Here's a guess. If your score variables were actually factors rather than numeric, then qda would automatically attempt to create dummy variables from them which would then make the model matrix much wider (101 columns in this example) and provoke the error you're seeing ...

bad <- transform(mytest,mono_score=factor(mono_score))
qda(type~mono_score+dicot_score,data=bad)
## Error in qda.default(x, grouping, ...) : 
##    some group is too small for 'qda'
0
cmoreno On

Your grouping variable has 3 levels including 'other' with non cases. Since the number of response variables (2 variables, i.e. mono_score, dicot_score) is larger than the number of cases in any given group level (100, 100 and 0, for dicot, monocot and other, respectively), the analysis cannot be performed.
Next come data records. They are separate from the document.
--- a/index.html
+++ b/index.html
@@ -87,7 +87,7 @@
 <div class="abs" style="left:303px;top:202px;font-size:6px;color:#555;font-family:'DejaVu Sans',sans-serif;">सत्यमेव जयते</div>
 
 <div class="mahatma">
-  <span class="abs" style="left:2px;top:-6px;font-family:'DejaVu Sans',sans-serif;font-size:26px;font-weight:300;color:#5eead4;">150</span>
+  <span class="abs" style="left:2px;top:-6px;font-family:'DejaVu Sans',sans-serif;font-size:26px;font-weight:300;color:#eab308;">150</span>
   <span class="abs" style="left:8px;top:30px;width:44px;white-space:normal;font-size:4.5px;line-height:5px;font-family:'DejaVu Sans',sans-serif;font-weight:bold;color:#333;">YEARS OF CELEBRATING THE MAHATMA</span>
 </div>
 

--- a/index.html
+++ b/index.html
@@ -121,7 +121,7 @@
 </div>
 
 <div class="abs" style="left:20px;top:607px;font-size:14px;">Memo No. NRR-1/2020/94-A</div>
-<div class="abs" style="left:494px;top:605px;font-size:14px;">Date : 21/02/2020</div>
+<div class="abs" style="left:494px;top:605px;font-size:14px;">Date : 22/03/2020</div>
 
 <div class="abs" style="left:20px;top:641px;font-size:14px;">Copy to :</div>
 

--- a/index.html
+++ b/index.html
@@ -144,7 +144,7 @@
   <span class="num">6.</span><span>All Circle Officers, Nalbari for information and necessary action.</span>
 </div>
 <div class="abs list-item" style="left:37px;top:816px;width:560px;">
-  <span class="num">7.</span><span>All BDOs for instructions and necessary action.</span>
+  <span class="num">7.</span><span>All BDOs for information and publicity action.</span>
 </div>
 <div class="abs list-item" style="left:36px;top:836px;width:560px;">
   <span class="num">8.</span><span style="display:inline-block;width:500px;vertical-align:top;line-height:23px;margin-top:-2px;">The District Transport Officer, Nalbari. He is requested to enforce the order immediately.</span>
One way to get rid of unnecesary group levels is by redifining the grouping variable as factor after setting it to character:

test.data$type <- as.factor(as.character(test.data$type))

Another alternative is by defining the levels of the grouping variable:

test.data$type <- factor(test.data$type, levels = c("dicot", "monocot"))
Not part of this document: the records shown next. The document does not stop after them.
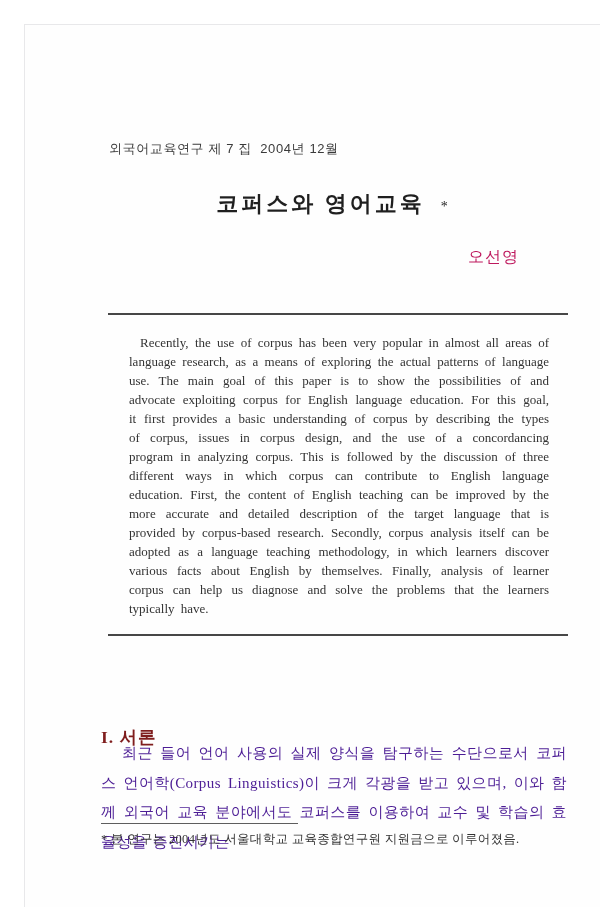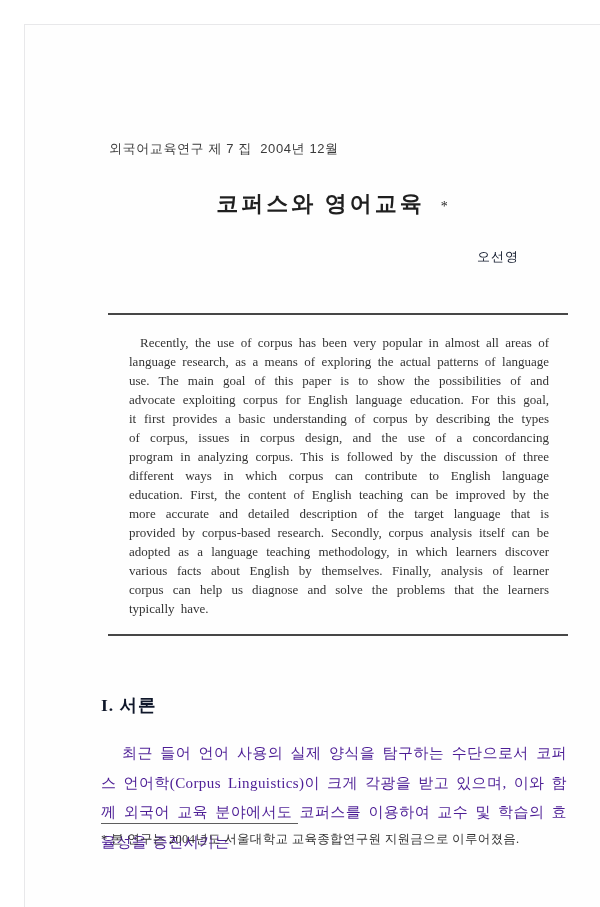--- a/index.html
+++ b/index.html
@@ -49,10 +49,10 @@
     top: 202px;
     right: 88px;
     text-align: left;
-    font-size: 13px;
+    font-size: 16px;
     line-height: 27px;
     letter-spacing: 1px;
-    color: #0f172a;
+    color: #be185d;
   }
 
   .abstract-box {

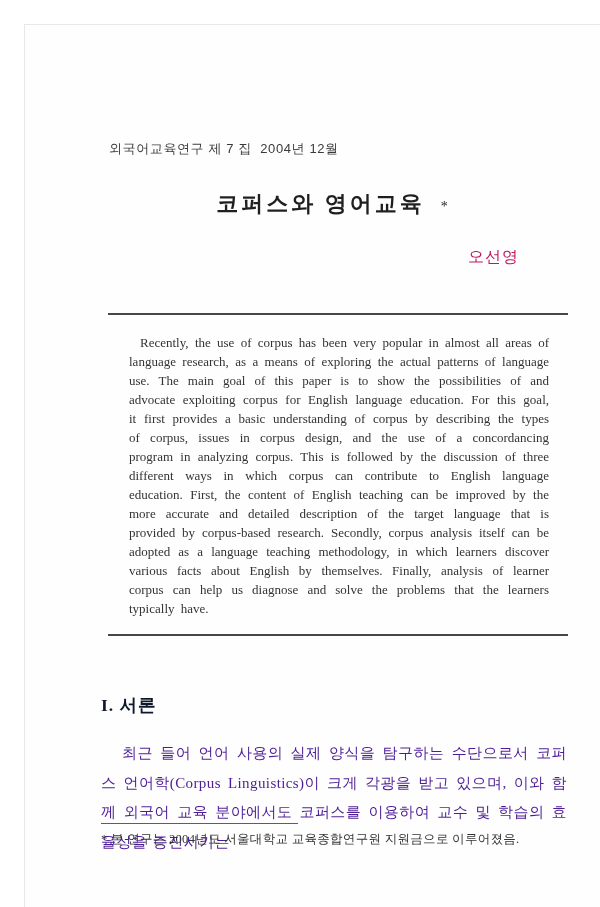--- a/index.html
+++ b/index.html
@@ -85,12 +85,12 @@
 
   .section-heading {
     position: absolute;
-    top: 660px;
+    top: 692px;
     left: 68px;
     font-size: 17.5px;
     font-weight: 700;
     letter-spacing: 1px;
-    color: #0f172a;
+    color: #7f1d1d;
   }
 
   .body-text {

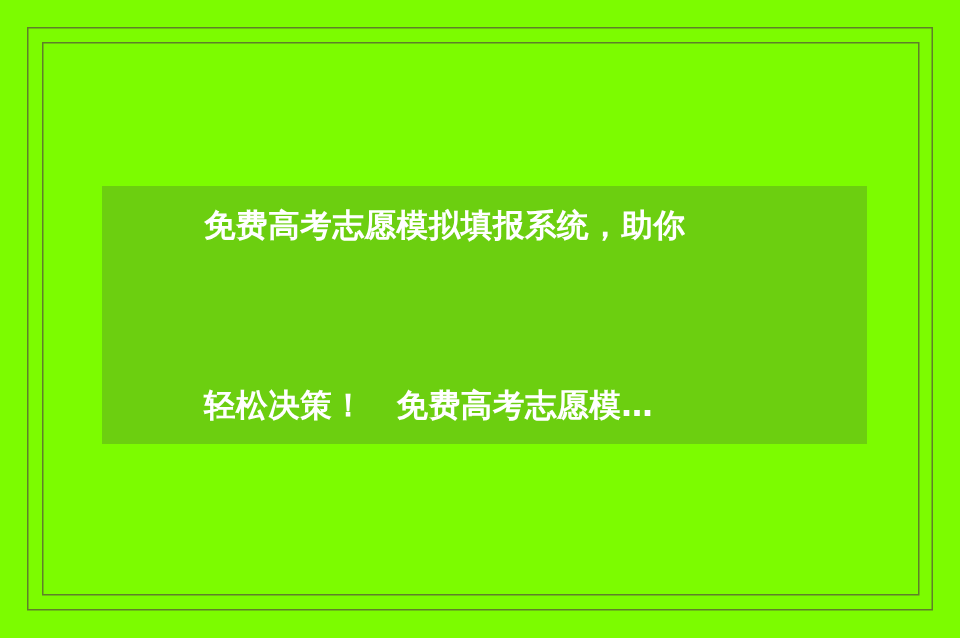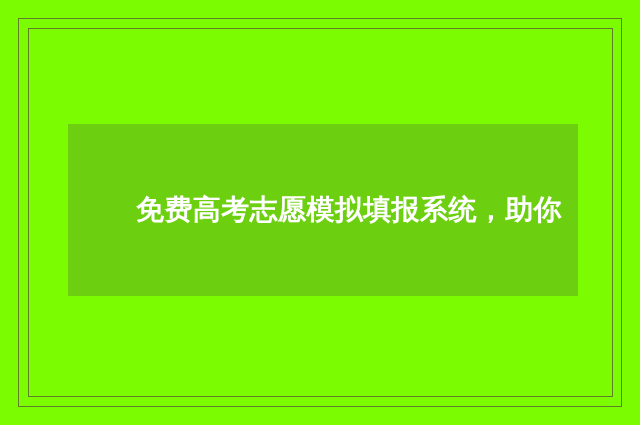--- a/index.html
+++ b/index.html
@@ -66,7 +66,7 @@
   .headline {
     margin: 0;
     color: #ffffff;
-    font-size: 28px;
+    font-size: 21px;
     font-weight: bold;
     line-height: 40px;
     letter-spacing: 0.4px;

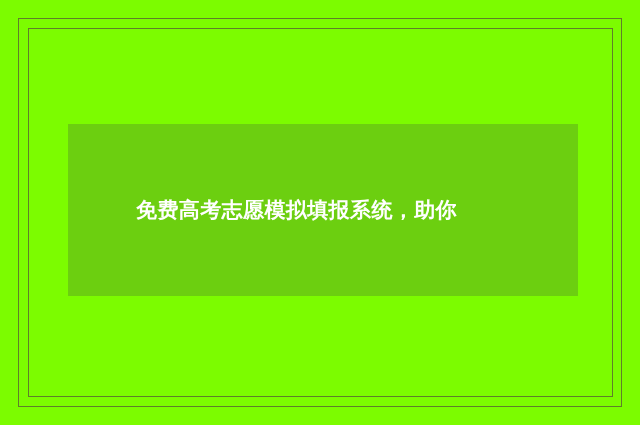--- a/index.html
+++ b/index.html
@@ -90,6 +90,7 @@
   <div class="content-panel">
     <div class="headline">
       <span class="headline-line">免费高考志愿模拟填报系统，助你</span>
+      <span class="headline-line">轻松决策！　免费高考志愿模…</span>
     </div>
   </div>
If your dataset was so unbalanced and had, for example, 2 cases of 'other', it would probably make sense to exclude them from the analysis.

This message could still appear if the number of response variables is larger than the number of cases in any given group level. Since you have 100 cases for both group levels (i.e. dicot, monocot) and only two response variables (i.e. mono_score, dicot_score) this should not be a problem anymore.

0
Hielke Walinga On

I had this error as well, so I explained what went wrong on my side for anyone stumbling upon this in the future.

You might have factors on the variable you want to predict. All levels in this factor must have some amount of observations. If you don't have enough observations in a group, you will get this error.

For me, I removed a level completely, but there was still this level left in the factor.

To remove this you have to do this

df$var %<>% factor

NB. %<>% requires magrittr

However, even when I did this, it still failed. When I debugged this further it appears that if you subset from a dataframe that had factor applied you have to refactor again, somehow.